(Detected change data)
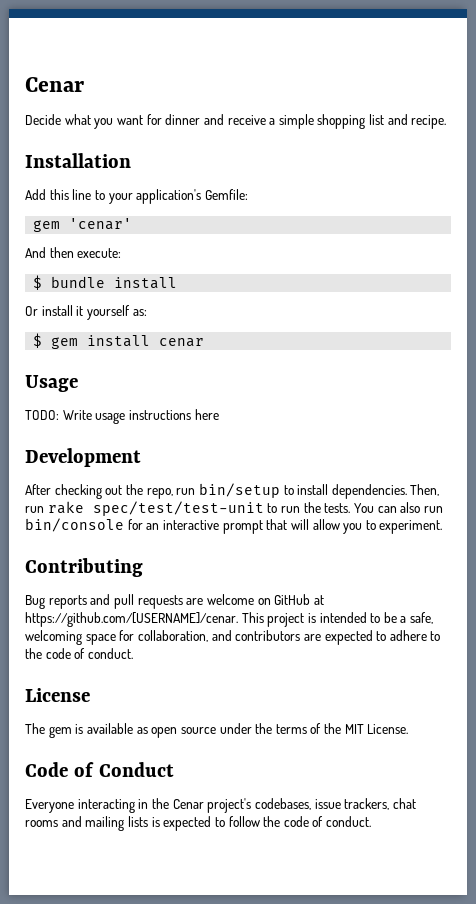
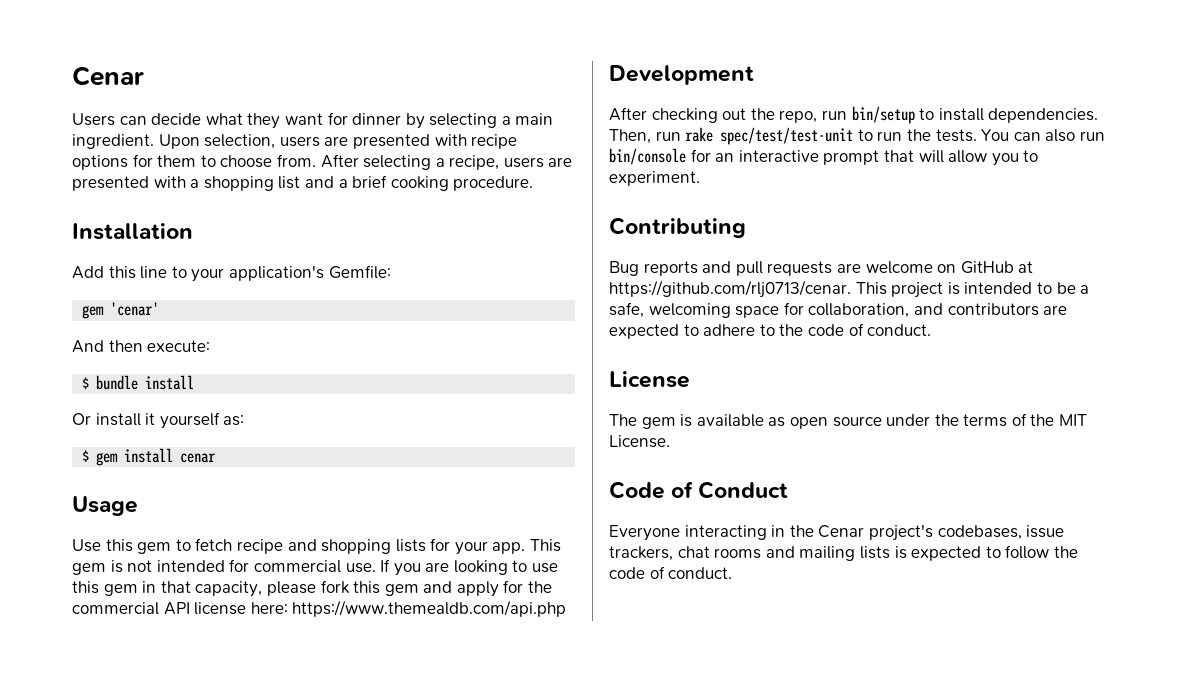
[25,114,447,129] Decide what you want for dinner and receive a simple shopping list and recipe. -> [72,112,554,129] [72,134,518,149] [72,154,573,170] [72,175,534,191] Users can decide what they want for dinner by selecting a main ingredient. Upon selection, users are presented with recipe options for them to choose from. After selecting a recipe, users are presented with a shopping list and a brief cooking procedure.
[25,409,219,424] TODO: Write usage instructions here -> [72,538,562,555] [72,559,559,576] [72,580,553,597] [72,600,567,617] Use this gem to fetch recipe and shopping lists for your app. This gem is not intended for commercial use. If you are looking to use this gem in that capacity, please fork this gem and apply for the commercial API license here: https://www.themealdb.com/api.php
[25,612,238,627] https://github.com/[USERNAME]/cenar. -> [609,280,851,298] https://github.com/rlj0713/cenar.

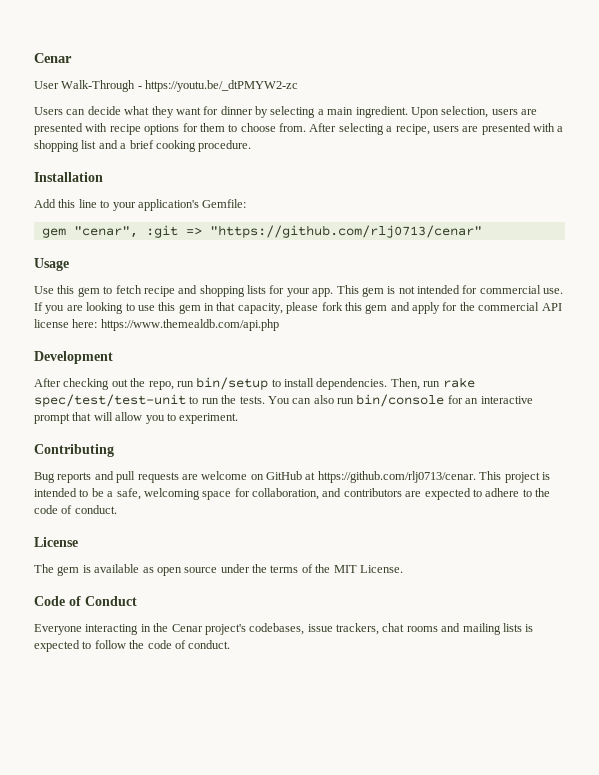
[72,66,144,86] Cenar -> [34,53,72,63] [34,80,299,92] Cenar // User Walk-Through - https://youtu.be/_dtPMYW2-zc
[110,302,160,316] [72,340,211,353] [82,375,195,390] [72,412,245,429] [82,448,217,466] 'cenar' // And then execute: // $ bundle install // Or install it yourself as: // $ gem install cenar -> [73,225,482,238] "cenar", :git => "https://github.com/rlj0713/cenar"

• [TASK STATEMENT] Which lines run from the one holding "[25,612,238,627] https://github.com/[USERNAME]/cenar. ->" through the end of the records? Reproduce them word for word, both ends included, with no pictures.

• [EXERCISE OUTPUT]
[25,612,238,627] https://github.com/[USERNAME]/cenar. -> [609,280,851,298] https://github.com/rlj0713/cenar.

[72,66,144,86] Cenar -> [34,53,72,63] [34,80,299,92] Cenar // User Walk-Through - https://youtu.be/_dtPMYW2-zc
[110,302,160,316] [72,340,211,353] [82,375,195,390] [72,412,245,429] [82,448,217,466] 'cenar' // And then execute: // $ bundle install // Or install it yourself as: // $ gem install cenar -> [73,225,482,238] "cenar", :git => "https://github.com/rlj0713/cenar"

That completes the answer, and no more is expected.